» About this task:
Please return each line of the listing exactly as given.

====================

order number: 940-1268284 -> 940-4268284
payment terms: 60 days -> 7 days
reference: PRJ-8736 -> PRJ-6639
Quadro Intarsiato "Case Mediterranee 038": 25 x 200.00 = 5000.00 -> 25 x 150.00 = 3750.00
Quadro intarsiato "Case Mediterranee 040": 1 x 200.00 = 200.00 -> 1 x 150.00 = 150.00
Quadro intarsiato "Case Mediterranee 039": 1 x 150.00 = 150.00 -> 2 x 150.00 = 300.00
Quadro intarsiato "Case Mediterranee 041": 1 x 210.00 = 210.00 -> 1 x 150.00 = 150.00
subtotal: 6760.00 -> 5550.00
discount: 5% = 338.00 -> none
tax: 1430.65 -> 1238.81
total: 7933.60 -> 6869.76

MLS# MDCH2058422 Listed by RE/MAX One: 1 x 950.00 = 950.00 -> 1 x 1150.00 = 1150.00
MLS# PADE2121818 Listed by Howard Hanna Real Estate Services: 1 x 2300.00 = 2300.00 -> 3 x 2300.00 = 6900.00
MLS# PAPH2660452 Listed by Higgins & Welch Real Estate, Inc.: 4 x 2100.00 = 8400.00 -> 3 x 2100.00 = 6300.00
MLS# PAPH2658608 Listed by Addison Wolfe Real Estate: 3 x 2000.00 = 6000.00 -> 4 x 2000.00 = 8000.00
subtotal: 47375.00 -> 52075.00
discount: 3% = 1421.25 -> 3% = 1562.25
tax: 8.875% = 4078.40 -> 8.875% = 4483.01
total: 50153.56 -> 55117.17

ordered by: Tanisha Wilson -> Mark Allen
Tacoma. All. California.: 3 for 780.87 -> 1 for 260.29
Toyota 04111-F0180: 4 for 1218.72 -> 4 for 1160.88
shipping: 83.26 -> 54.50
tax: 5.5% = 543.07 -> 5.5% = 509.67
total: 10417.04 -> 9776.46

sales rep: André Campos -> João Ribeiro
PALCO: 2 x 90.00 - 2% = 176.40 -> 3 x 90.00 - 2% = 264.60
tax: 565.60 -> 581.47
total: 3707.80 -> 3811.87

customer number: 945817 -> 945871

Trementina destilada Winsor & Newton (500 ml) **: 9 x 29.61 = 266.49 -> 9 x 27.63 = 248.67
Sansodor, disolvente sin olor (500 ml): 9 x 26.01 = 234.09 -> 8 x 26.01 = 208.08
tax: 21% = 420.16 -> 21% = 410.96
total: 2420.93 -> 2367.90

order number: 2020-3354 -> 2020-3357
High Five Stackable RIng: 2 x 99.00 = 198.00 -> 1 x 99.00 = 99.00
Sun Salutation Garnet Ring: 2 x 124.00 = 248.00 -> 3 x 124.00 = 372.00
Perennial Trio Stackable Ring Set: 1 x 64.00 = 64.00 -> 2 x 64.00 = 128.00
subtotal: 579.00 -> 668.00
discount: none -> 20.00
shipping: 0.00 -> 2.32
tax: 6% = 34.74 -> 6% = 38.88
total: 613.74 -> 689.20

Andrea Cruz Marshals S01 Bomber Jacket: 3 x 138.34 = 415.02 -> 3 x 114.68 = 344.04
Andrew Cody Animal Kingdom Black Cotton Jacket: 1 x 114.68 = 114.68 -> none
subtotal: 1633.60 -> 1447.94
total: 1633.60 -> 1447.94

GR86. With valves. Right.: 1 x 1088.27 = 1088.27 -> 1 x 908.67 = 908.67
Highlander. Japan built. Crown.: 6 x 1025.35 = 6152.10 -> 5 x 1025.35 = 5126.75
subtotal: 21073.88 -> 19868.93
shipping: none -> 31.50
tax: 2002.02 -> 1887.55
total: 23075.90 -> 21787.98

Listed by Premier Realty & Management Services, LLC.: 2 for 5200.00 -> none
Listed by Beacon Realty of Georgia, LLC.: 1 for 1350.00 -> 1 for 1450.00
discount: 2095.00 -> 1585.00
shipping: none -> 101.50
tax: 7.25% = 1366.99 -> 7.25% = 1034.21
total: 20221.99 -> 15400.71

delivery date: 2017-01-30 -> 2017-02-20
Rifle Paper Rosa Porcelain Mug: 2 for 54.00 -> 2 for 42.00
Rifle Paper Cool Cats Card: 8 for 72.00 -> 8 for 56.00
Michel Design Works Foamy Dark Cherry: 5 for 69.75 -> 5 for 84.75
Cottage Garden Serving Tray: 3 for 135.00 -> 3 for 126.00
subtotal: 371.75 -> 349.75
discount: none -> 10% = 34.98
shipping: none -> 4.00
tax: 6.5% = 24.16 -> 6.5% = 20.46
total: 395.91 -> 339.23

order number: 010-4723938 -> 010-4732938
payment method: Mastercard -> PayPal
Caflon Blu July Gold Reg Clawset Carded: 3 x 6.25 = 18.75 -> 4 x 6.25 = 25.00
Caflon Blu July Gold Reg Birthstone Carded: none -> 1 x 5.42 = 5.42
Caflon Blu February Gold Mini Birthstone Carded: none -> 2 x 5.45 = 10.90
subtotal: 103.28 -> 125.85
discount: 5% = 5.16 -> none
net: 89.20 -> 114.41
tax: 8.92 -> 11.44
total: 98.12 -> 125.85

====================

» The completed task:
order number: 940-1268284 -> 940-4268284
payment terms: 60 days -> 7 days
reference: PRJ-8736 -> PRJ-6639
Quadro Intarsiato "Case Mediterranee 038": 25 x 200.00 = 5000.00 -> 25 x 150.00 = 3750.00
Quadro intarsiato "Case Mediterranee 040": 1 x 200.00 = 200.00 -> 1 x 150.00 = 150.00
Quadro intarsiato "Case Mediterranee 039": 1 x 150.00 = 150.00 -> 2 x 150.00 = 300.00
Quadro intarsiato "Case Mediterranee 041": 1 x 210.00 = 210.00 -> 1 x 150.00 = 150.00
subtotal: 6760.00 -> 5550.00
discount: 5% = 338.00 -> none
tax: 1430.65 -> 1238.81
total: 7933.60 -> 6869.76

MLS# MDCH2058422 Listed by RE/MAX One: 1 x 950.00 = 950.00 -> 1 x 1150.00 = 1150.00
MLS# PADE2121818 Listed by Howard Hanna Real Estate Services: 1 x 2300.00 = 2300.00 -> 3 x 2300.00 = 6900.00
MLS# PAPH2660452 Listed by Higgins & Welch Real Estate, Inc.: 4 x 2100.00 = 8400.00 -> 3 x 2100.00 = 6300.00
MLS# PAPH2658608 Listed by Addison Wolfe Real Estate: 3 x 2000.00 = 6000.00 -> 4 x 2000.00 = 8000.00
subtotal: 47375.00 -> 52075.00
discount: 3% = 1421.25 -> 3% = 1562.25
tax: 8.875% = 4078.40 -> 8.875% = 4483.01
total: 50153.56 -> 55117.17

ordered by: Tanisha Wilson -> Mark Allen
Tacoma. All. California.: 3 for 780.87 -> 1 for 260.29
Toyota 04111-F0180: 4 for 1218.72 -> 4 for 1160.88
shipping: 83.26 -> 54.50
tax: 5.5% = 543.07 -> 5.5% = 509.67
total: 10417.04 -> 9776.46

sales rep: André Campos -> João Ribeiro
PALCO: 2 x 90.00 - 2% = 176.40 -> 3 x 90.00 - 2% = 264.60
tax: 565.60 -> 581.47
total: 3707.80 -> 3811.87

customer number: 945817 -> 945871

Trementina destilada Winsor & Newton (500 ml) **: 9 x 29.61 = 266.49 -> 9 x 27.63 = 248.67
Sansodor, disolvente sin olor (500 ml): 9 x 26.01 = 234.09 -> 8 x 26.01 = 208.08
tax: 21% = 420.16 -> 21% = 410.96
total: 2420.93 -> 2367.90

order number: 2020-3354 -> 2020-3357
High Five Stackable RIng: 2 x 99.00 = 198.00 -> 1 x 99.00 = 99.00
Sun Salutation Garnet Ring: 2 x 124.00 = 248.00 -> 3 x 124.00 = 372.00
Perennial Trio Stackable Ring Set: 1 x 64.00 = 64.00 -> 2 x 64.00 = 128.00
subtotal: 579.00 -> 668.00
discount: none -> 20.00
shipping: 0.00 -> 2.32
tax: 6% = 34.74 -> 6% = 38.88
total: 613.74 -> 689.20

Andrea Cruz Marshals S01 Bomber Jacket: 3 x 138.34 = 415.02 -> 3 x 114.68 = 344.04
Andrew Cody Animal Kingdom Black Cotton Jacket: 1 x 114.68 = 114.68 -> none
subtotal: 1633.60 -> 1447.94
total: 1633.60 -> 1447.94

GR86. With valves. Right.: 1 x 1088.27 = 1088.27 -> 1 x 908.67 = 908.67
Highlander. Japan built. Crown.: 6 x 1025.35 = 6152.10 -> 5 x 1025.35 = 5126.75
subtotal: 21073.88 -> 19868.93
shipping: none -> 31.50
tax: 2002.02 -> 1887.55
total: 23075.90 -> 21787.98

Listed by Premier Realty & Management Services, LLC.: 2 for 5200.00 -> none
Listed by Beacon Realty of Georgia, LLC.: 1 for 1350.00 -> 1 for 1450.00
discount: 2095.00 -> 1585.00
shipping: none -> 101.50
tax: 7.25% = 1366.99 -> 7.25% = 1034.21
total: 20221.99 -> 15400.71

delivery date: 2017-01-30 -> 2017-02-20
Rifle Paper Rosa Porcelain Mug: 2 for 54.00 -> 2 for 42.00
Rifle Paper Cool Cats Card: 8 for 72.00 -> 8 for 56.00
Michel Design Works Foamy Dark Cherry: 5 for 69.75 -> 5 for 84.75
Cottage Garden Serving Tray: 3 for 135.00 -> 3 for 126.00
subtotal: 371.75 -> 349.75
discount: none -> 10% = 34.98
shipping: none -> 4.00
tax: 6.5% = 24.16 -> 6.5% = 20.46
total: 395.91 -> 339.23

order number: 010-4723938 -> 010-4732938
payment method: Mastercard -> PayPal
Caflon Blu July Gold Reg Clawset Carded: 3 x 6.25 = 18.75 -> 4 x 6.25 = 25.00
Caflon Blu July Gold Reg Birthstone Carded: none -> 1 x 5.42 = 5.42
Caflon Blu February Gold Mini Birthstone Carded: none -> 2 x 5.45 = 10.90
subtotal: 103.28 -> 125.85
discount: 5% = 5.16 -> none
net: 89.20 -> 114.41
tax: 8.92 -> 11.44
total: 98.12 -> 125.85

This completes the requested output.